### WHAT THE TASK ASKS
For the material below, return exactly the lines starting at the line containing "- Selects the top Varnum variable genes." and ending at the line containing "Step 2: Calculate", both ends included, and no others.

### GIVEN DATA
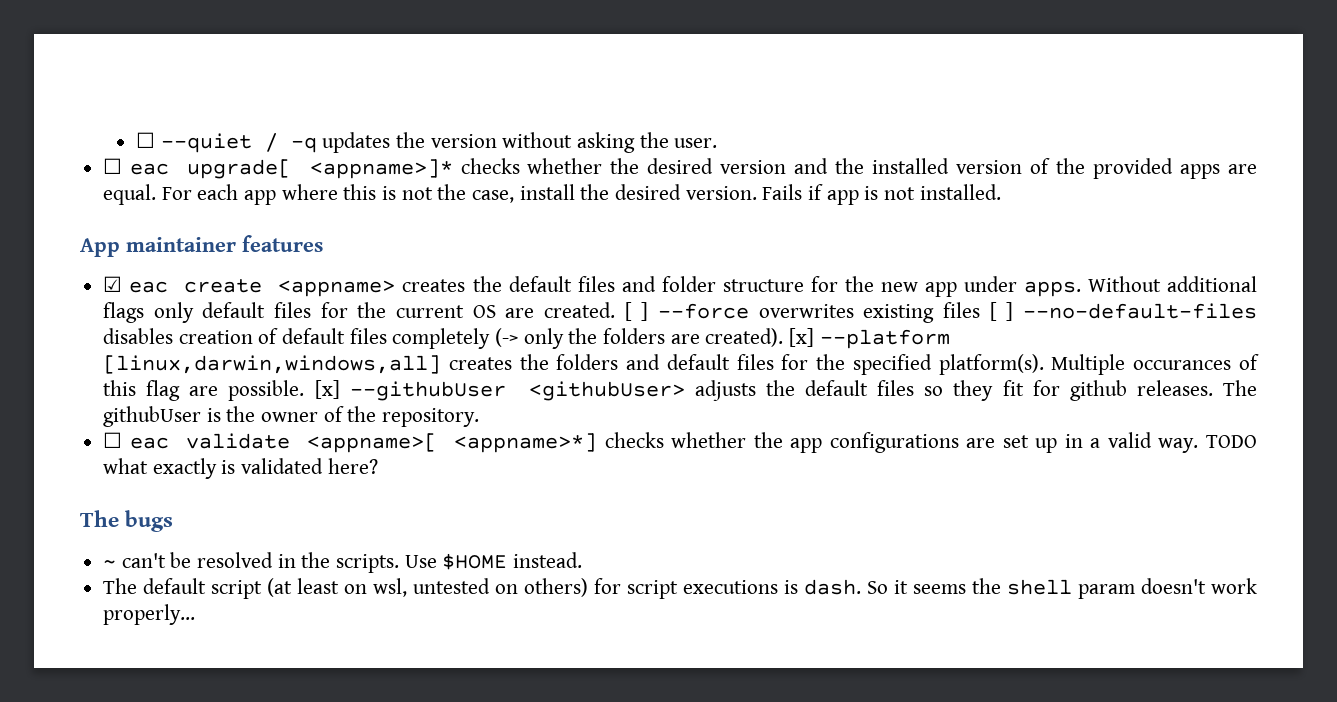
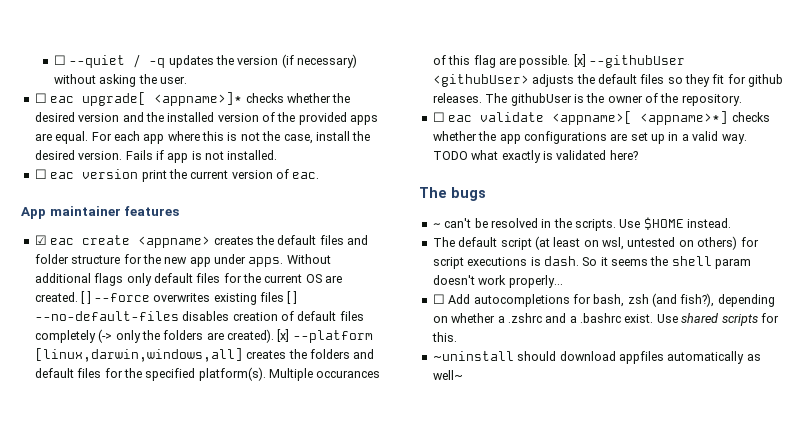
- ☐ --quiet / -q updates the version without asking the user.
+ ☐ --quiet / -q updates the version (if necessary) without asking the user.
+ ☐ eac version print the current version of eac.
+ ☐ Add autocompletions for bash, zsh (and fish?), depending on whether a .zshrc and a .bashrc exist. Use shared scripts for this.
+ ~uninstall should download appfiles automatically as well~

--

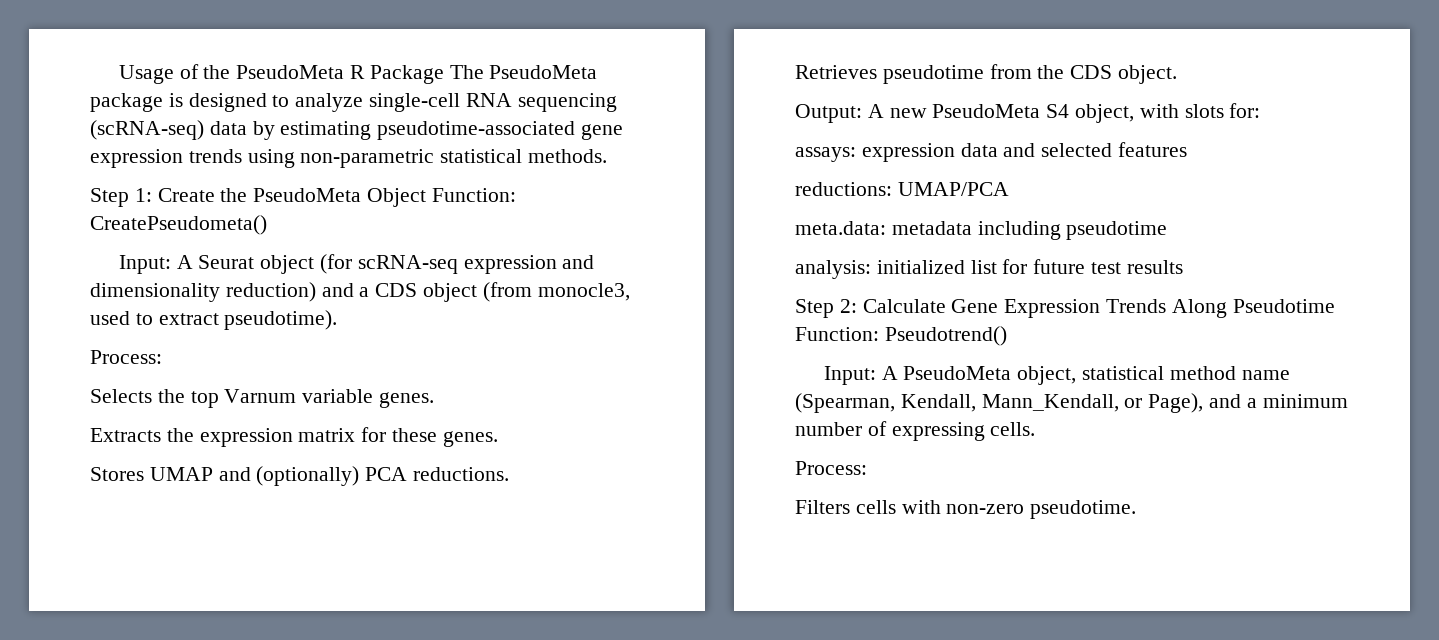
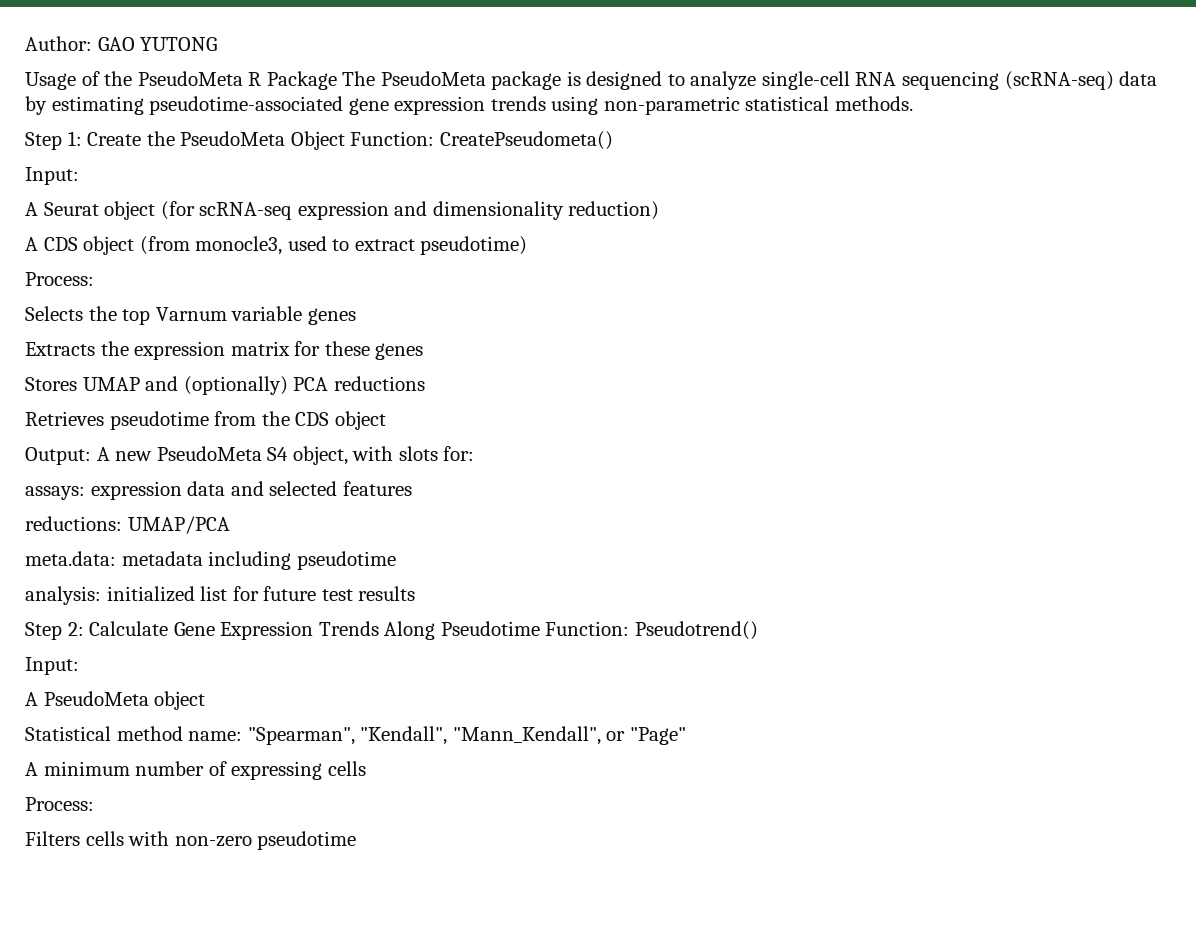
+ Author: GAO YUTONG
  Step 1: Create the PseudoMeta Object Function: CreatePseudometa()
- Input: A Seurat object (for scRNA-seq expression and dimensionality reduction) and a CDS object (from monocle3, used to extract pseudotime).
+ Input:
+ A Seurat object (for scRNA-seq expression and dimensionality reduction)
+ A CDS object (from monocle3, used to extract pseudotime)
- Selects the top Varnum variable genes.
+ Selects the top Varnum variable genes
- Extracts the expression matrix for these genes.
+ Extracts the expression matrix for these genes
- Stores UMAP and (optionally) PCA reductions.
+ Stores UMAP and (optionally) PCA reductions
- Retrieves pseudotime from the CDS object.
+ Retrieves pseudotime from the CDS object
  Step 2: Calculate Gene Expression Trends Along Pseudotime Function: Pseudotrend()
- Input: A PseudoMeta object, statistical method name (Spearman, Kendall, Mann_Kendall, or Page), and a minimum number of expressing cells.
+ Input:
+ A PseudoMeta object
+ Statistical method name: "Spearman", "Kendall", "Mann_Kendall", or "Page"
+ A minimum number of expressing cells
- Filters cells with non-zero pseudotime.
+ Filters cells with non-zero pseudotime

...

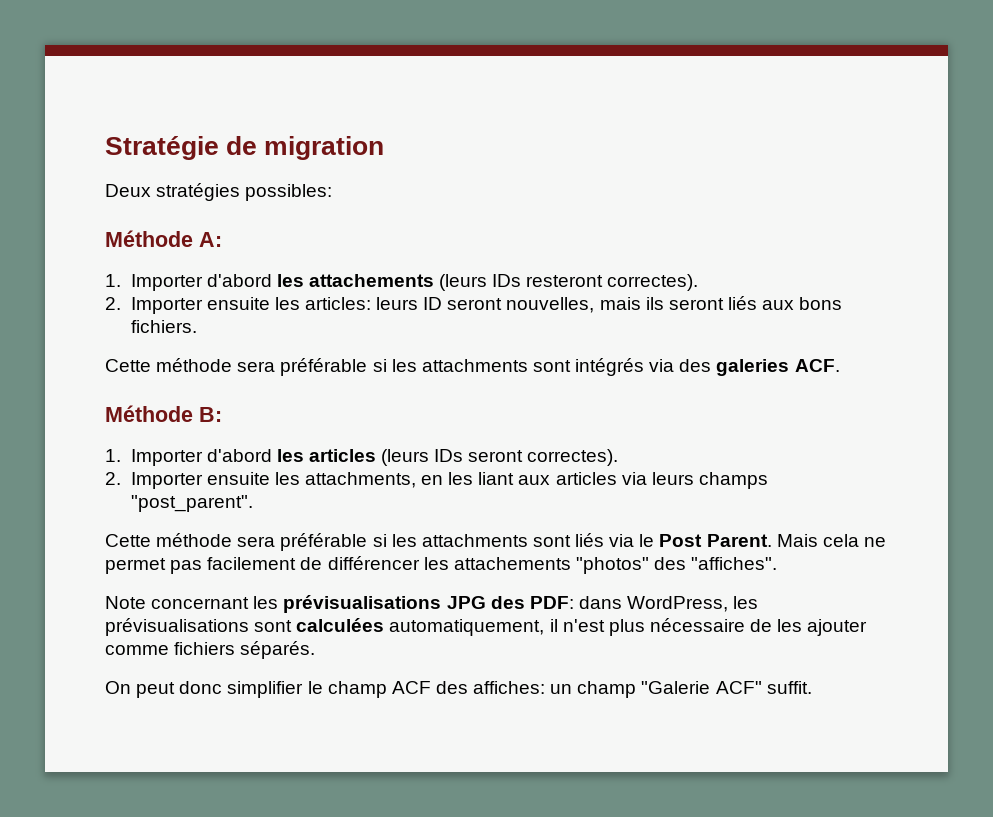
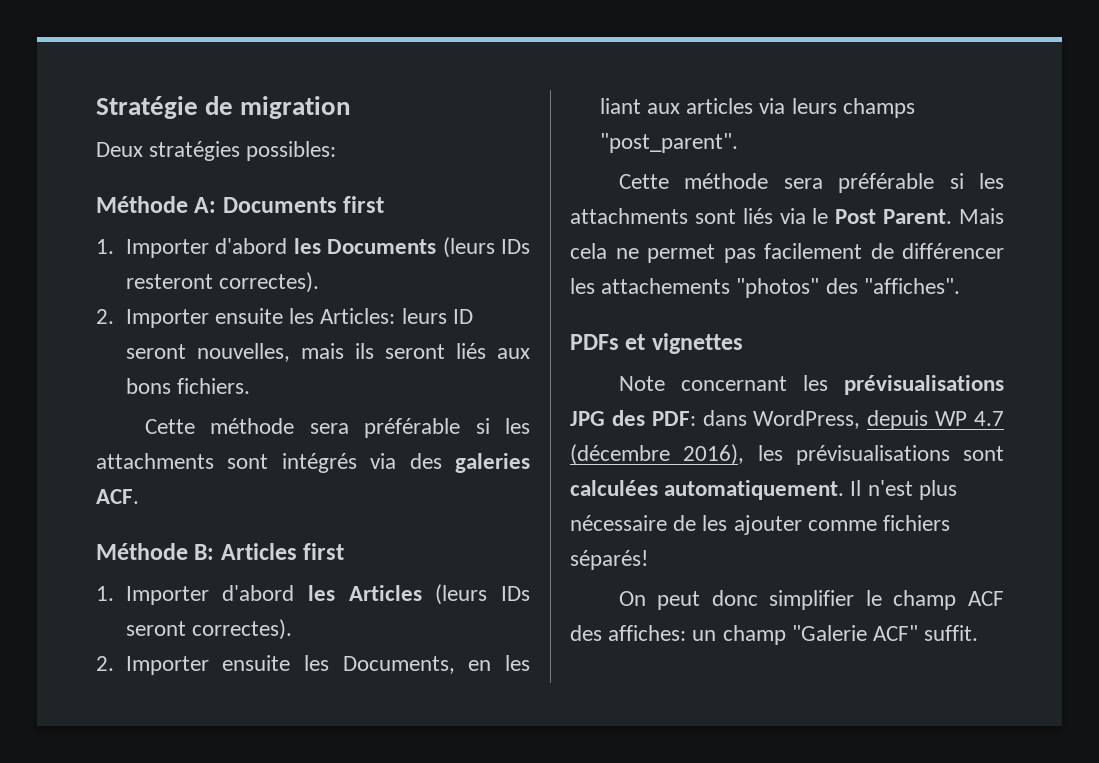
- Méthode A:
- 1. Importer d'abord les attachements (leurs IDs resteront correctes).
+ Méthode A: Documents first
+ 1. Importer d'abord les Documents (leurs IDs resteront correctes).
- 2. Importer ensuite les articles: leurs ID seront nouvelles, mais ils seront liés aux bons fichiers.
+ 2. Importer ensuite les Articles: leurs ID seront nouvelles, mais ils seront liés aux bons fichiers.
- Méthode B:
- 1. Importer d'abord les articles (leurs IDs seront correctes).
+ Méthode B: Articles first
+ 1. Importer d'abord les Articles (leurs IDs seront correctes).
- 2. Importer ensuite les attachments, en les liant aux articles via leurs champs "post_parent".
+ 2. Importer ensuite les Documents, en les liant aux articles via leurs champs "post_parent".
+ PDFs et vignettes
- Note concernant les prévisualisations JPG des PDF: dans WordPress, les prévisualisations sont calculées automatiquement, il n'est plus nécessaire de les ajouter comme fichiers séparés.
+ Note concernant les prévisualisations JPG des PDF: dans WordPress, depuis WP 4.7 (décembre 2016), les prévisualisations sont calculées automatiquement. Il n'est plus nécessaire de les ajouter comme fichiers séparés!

### TASK SOLUTION
- Selects the top Varnum variable genes.
+ Selects the top Varnum variable genes
- Extracts the expression matrix for these genes.
+ Extracts the expression matrix for these genes
- Stores UMAP and (optionally) PCA reductions.
+ Stores UMAP and (optionally) PCA reductions
- Retrieves pseudotime from the CDS object.
+ Retrieves pseudotime from the CDS object
  Step 2: Calculate Gene Expression Trends Along Pseudotime Function: Pseudotrend()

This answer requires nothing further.